### [Exercise aim]
From the line containing "- If absent, RedCap" down to the last line of the listing, quote everything word for word, and nothing else, keeping pictures out.

### [Data records]
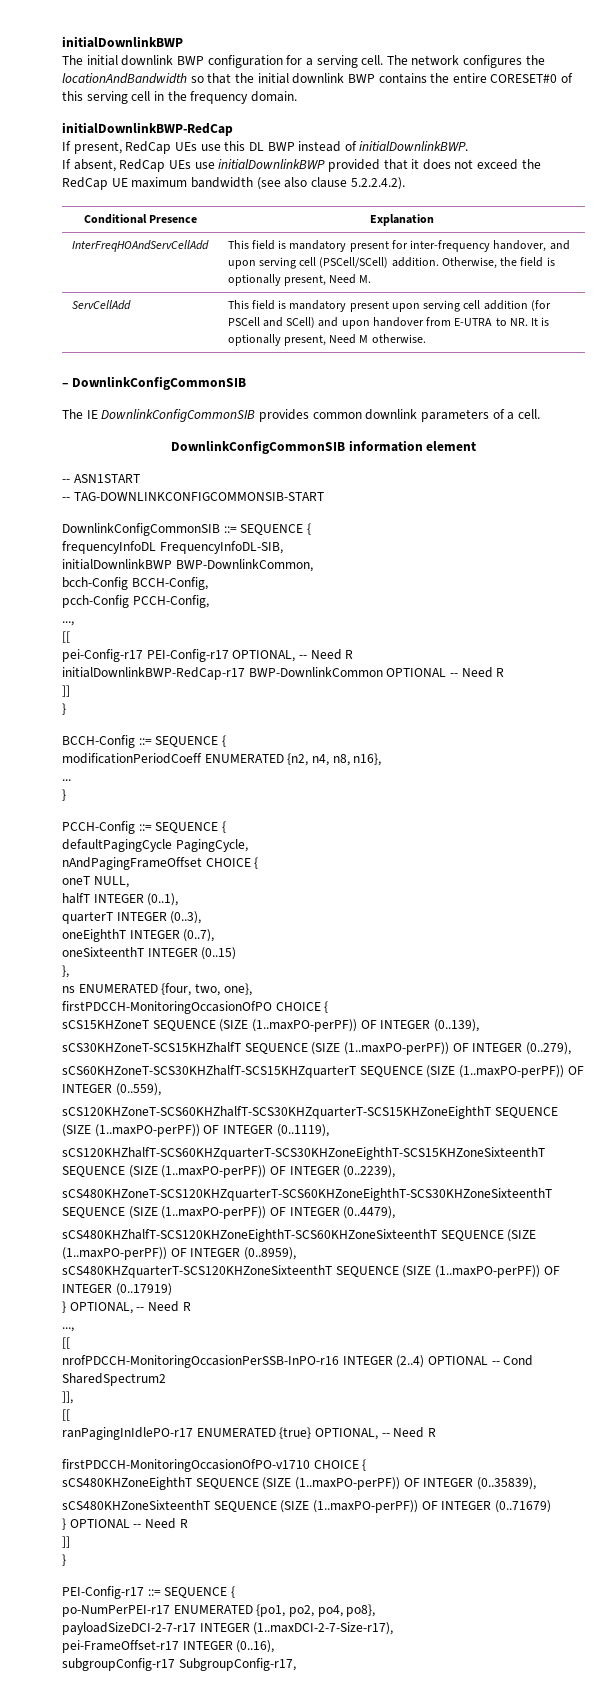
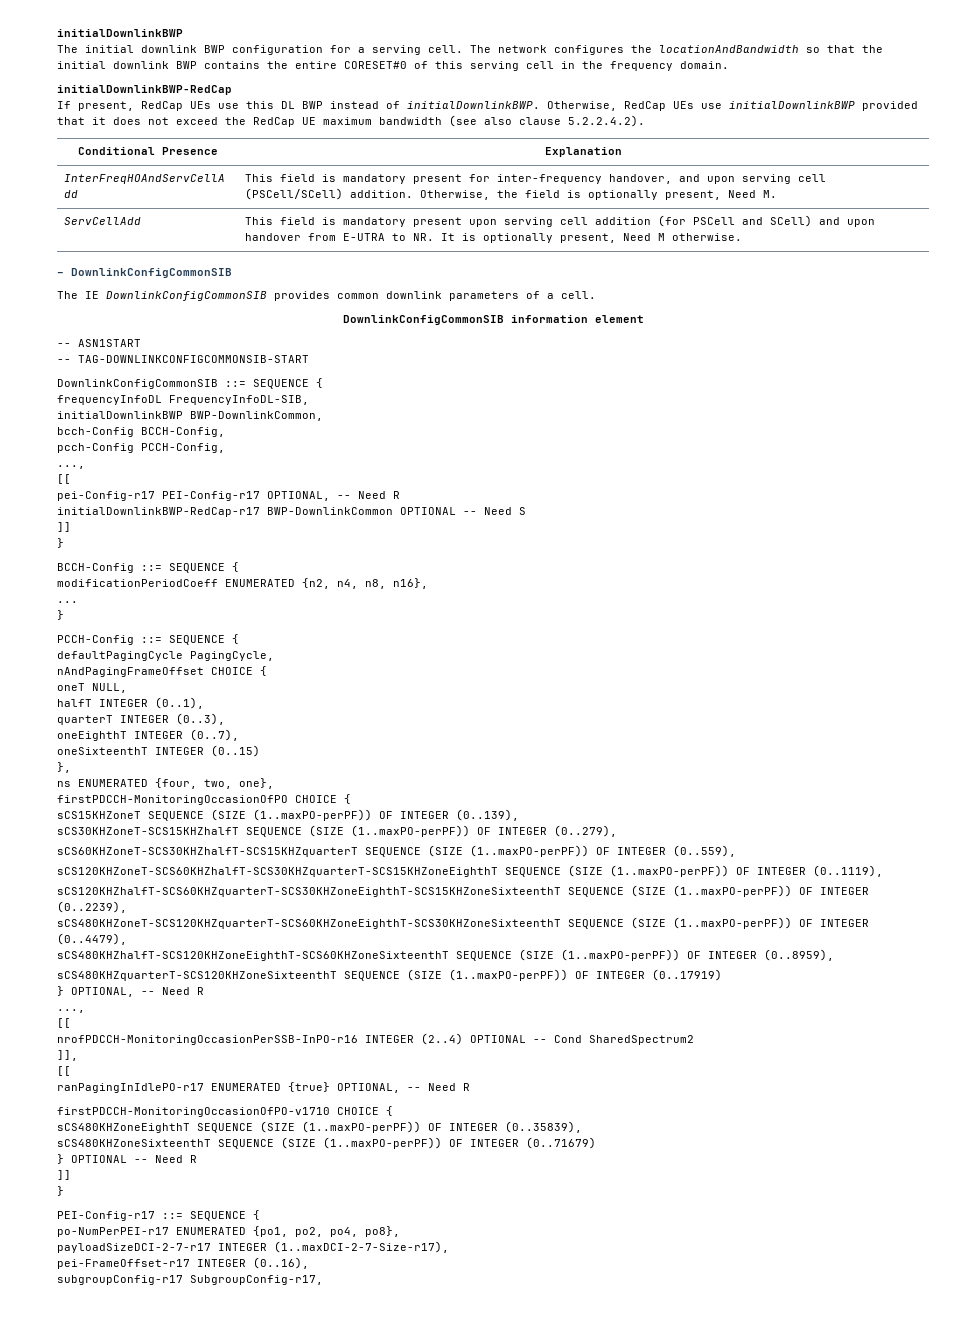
- If present, RedCap UEs use this DL BWP instead of initialDownlinkBWP.
- If absent, RedCap UEs use initialDownlinkBWP provided that it does not exceed the RedCap UE maximum bandwidth (see also clause 5.2.2.4.2).
+ If present, RedCap UEs use this DL BWP instead of initialDownlinkBWP. Otherwise, RedCap UEs use initialDownlinkBWP provided that it does not exceed the RedCap UE maximum bandwidth (see also clause 5.2.2.4.2).
- initialDownlinkBWP-RedCap-r17 BWP-DownlinkCommon OPTIONAL -- Need R
+ initialDownlinkBWP-RedCap-r17 BWP-DownlinkCommon OPTIONAL -- Need S

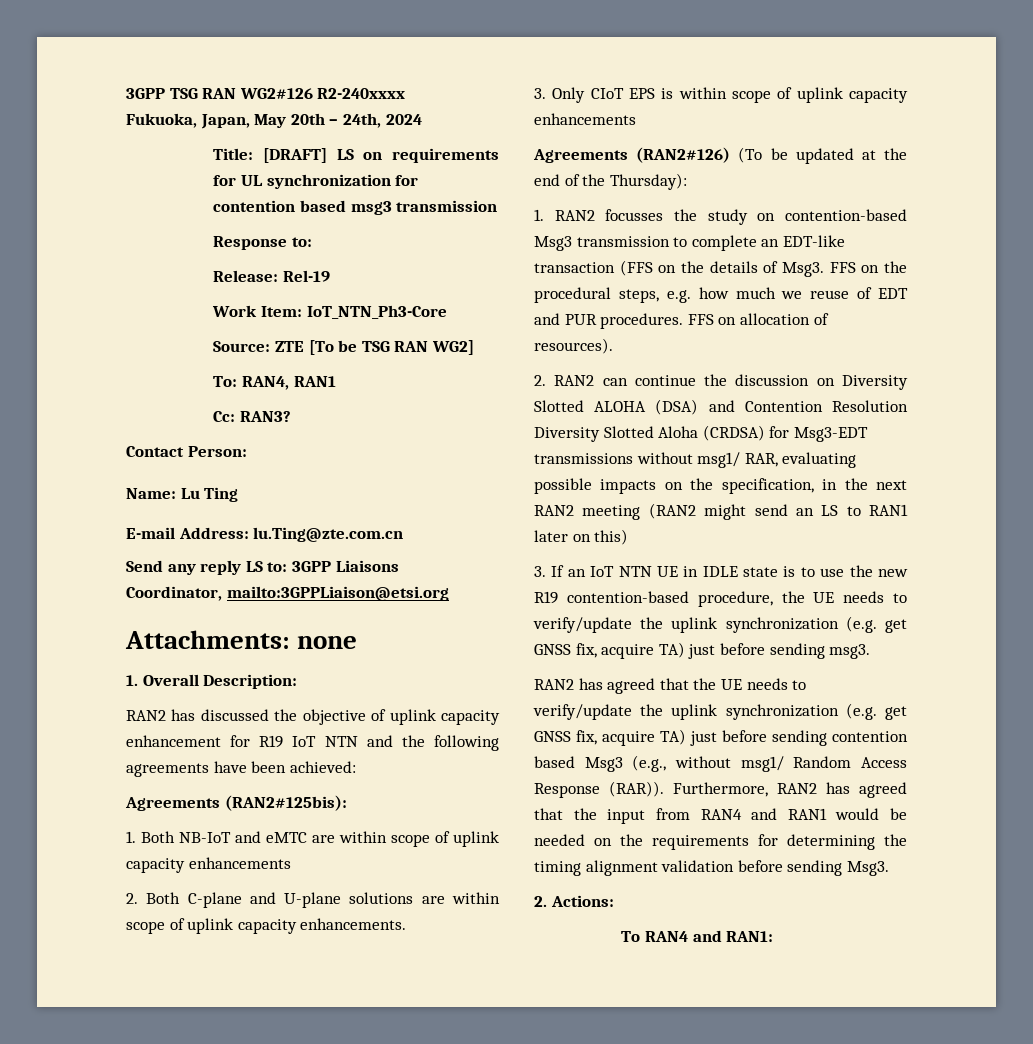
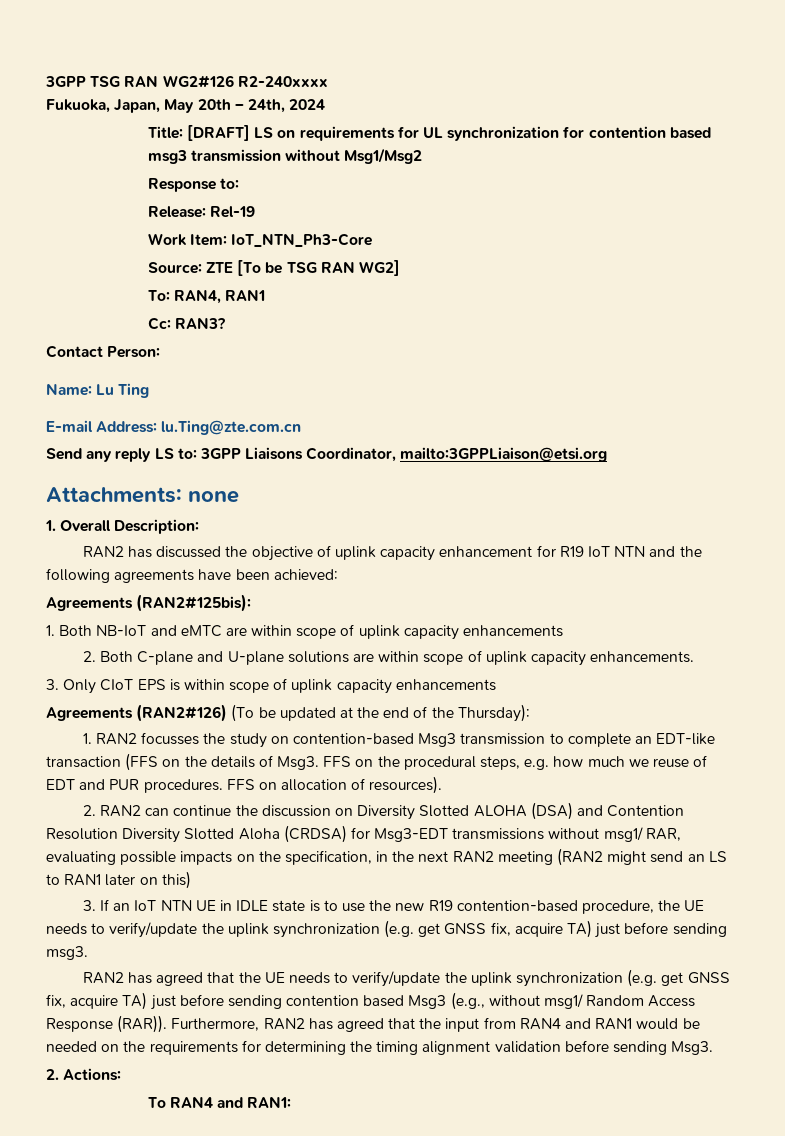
- Title: [DRAFT] LS on requirements for UL synchronization for contention based msg3 transmission
+ Title: [DRAFT] LS on requirements for UL synchronization for contention based msg3 transmission without Msg1/Msg2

### [Answer box]
- If absent, RedCap UEs use initialDownlinkBWP provided that it does not exceed the RedCap UE maximum bandwidth (see also clause 5.2.2.4.2).
+ If present, RedCap UEs use this DL BWP instead of initialDownlinkBWP. Otherwise, RedCap UEs use initialDownlinkBWP provided that it does not exceed the RedCap UE maximum bandwidth (see also clause 5.2.2.4.2).
- initialDownlinkBWP-RedCap-r17 BWP-DownlinkCommon OPTIONAL -- Need R
+ initialDownlinkBWP-RedCap-r17 BWP-DownlinkCommon OPTIONAL -- Need S

- Title: [DRAFT] LS on requirements for UL synchronization for contention based msg3 transmission
+ Title: [DRAFT] LS on requirements for UL synchronization for contention based msg3 transmission without Msg1/Msg2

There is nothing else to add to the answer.